• **DIRECTIONS FOR THIS TASK**
Everything from the line holding "[94,219,533,233] the difference" through the final line of the entries below is to be duplicated exactly, and nothing outside that span.

• **DATA IN THIS EXERCISE**
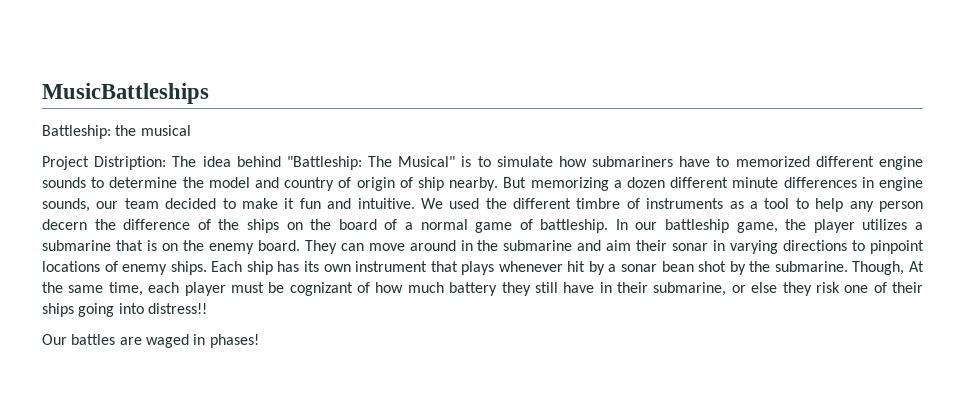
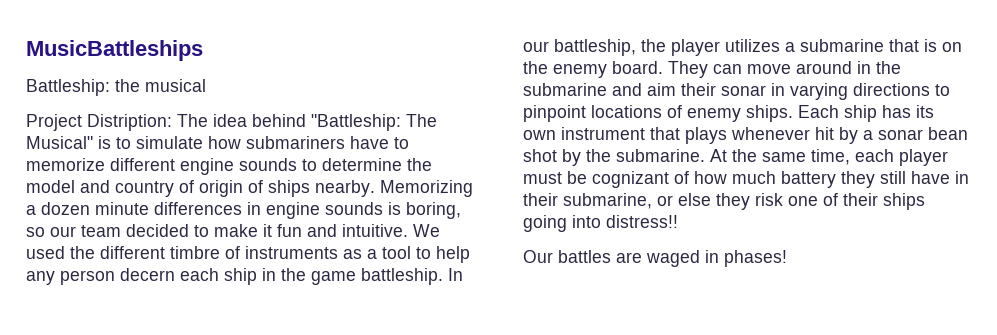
[735,156,810,167] memorized -> [26,158,105,171] memorize
[417,177,609,191] ship nearby. But memorizing -> [268,180,473,197] ships nearby. Memorizing
[670,177,729,188] different -> (90, 208) none
[42,198,90,212] sounds, -> [325,202,461,219] [26,227,45,237] sounds is boring, so
[94,219,533,233] the difference of the ships on the board of a normal game of -> [180,268,356,285] each ship in the game
[665,219,778,233] battleship game, -> [554,39,636,56] battleship,
[852,261,905,275] Though, -> (705, 155) none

• **WRITTEN SOLUTION**
[94,219,533,233] the difference of the ships on the board of a normal game of -> [180,268,356,285] each ship in the game
[665,219,778,233] battleship game, -> [554,39,636,56] battleship,
[852,261,905,275] Though, -> (705, 155) none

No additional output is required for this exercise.